Data for this exercise
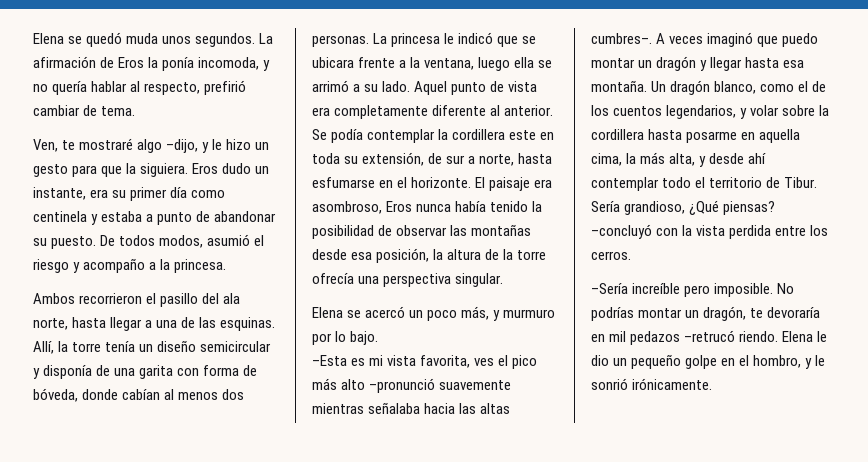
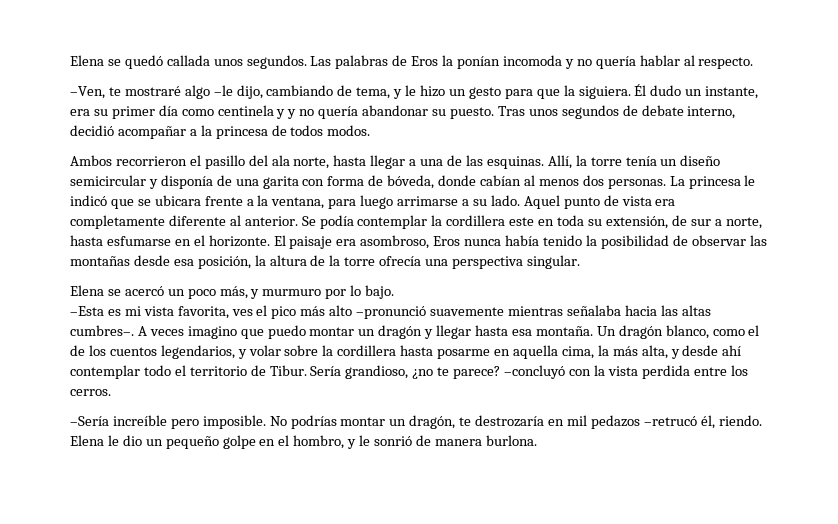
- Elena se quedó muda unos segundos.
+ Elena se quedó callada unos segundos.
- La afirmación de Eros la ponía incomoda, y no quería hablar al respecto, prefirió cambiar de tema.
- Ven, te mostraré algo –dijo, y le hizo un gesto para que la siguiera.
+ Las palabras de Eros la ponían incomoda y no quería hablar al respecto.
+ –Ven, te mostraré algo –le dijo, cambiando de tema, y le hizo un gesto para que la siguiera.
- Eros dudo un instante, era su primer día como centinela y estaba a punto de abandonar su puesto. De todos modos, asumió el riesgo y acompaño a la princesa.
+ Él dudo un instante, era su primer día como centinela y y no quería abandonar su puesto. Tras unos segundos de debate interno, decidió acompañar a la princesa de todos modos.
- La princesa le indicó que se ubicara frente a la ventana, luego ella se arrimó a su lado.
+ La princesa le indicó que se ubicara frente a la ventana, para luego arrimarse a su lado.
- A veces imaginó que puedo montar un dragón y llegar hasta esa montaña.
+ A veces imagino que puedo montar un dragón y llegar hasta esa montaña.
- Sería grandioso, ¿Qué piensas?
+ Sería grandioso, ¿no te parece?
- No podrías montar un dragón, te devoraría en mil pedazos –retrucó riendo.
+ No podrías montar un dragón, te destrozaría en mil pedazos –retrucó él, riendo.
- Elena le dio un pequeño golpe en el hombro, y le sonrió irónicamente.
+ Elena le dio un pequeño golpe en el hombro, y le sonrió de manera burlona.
* * *
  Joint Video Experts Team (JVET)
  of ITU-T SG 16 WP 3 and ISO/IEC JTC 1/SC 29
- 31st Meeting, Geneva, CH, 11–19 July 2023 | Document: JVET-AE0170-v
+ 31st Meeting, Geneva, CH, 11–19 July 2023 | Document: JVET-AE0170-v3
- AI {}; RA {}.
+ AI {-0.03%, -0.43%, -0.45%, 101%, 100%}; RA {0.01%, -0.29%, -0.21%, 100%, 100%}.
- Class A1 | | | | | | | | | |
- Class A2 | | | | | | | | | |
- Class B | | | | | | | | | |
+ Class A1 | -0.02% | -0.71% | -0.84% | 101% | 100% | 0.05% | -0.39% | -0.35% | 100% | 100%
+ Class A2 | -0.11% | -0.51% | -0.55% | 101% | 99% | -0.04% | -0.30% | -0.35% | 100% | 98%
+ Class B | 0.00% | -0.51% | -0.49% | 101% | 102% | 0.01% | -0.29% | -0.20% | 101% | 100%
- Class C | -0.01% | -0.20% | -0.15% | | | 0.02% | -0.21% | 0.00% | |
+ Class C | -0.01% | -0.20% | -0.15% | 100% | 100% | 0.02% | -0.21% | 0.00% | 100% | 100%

Brief
In the listing above, start at the line with "- Elena se quedó muda unos segundos.", go on through the line with "de manera burlona.", and copy each of those lines exactly; leave out all the rest.

Expected output
- Elena se quedó muda unos segundos.
+ Elena se quedó callada unos segundos.
- La afirmación de Eros la ponía incomoda, y no quería hablar al respecto, prefirió cambiar de tema.
- Ven, te mostraré algo –dijo, y le hizo un gesto para que la siguiera.
+ Las palabras de Eros la ponían incomoda y no quería hablar al respecto.
+ –Ven, te mostraré algo –le dijo, cambiando de tema, y le hizo un gesto para que la siguiera.
- Eros dudo un instante, era su primer día como centinela y estaba a punto de abandonar su puesto. De todos modos, asumió el riesgo y acompaño a la princesa.
+ Él dudo un instante, era su primer día como centinela y y no quería abandonar su puesto. Tras unos segundos de debate interno, decidió acompañar a la princesa de todos modos.
- La princesa le indicó que se ubicara frente a la ventana, luego ella se arrimó a su lado.
+ La princesa le indicó que se ubicara frente a la ventana, para luego arrimarse a su lado.
- A veces imaginó que puedo montar un dragón y llegar hasta esa montaña.
+ A veces imagino que puedo montar un dragón y llegar hasta esa montaña.
- Sería grandioso, ¿Qué piensas?
+ Sería grandioso, ¿no te parece?
- No podrías montar un dragón, te devoraría en mil pedazos –retrucó riendo.
+ No podrías montar un dragón, te destrozaría en mil pedazos –retrucó él, riendo.
- Elena le dio un pequeño golpe en el hombro, y le sonrió irónicamente.
+ Elena le dio un pequeño golpe en el hombro, y le sonrió de manera burlona.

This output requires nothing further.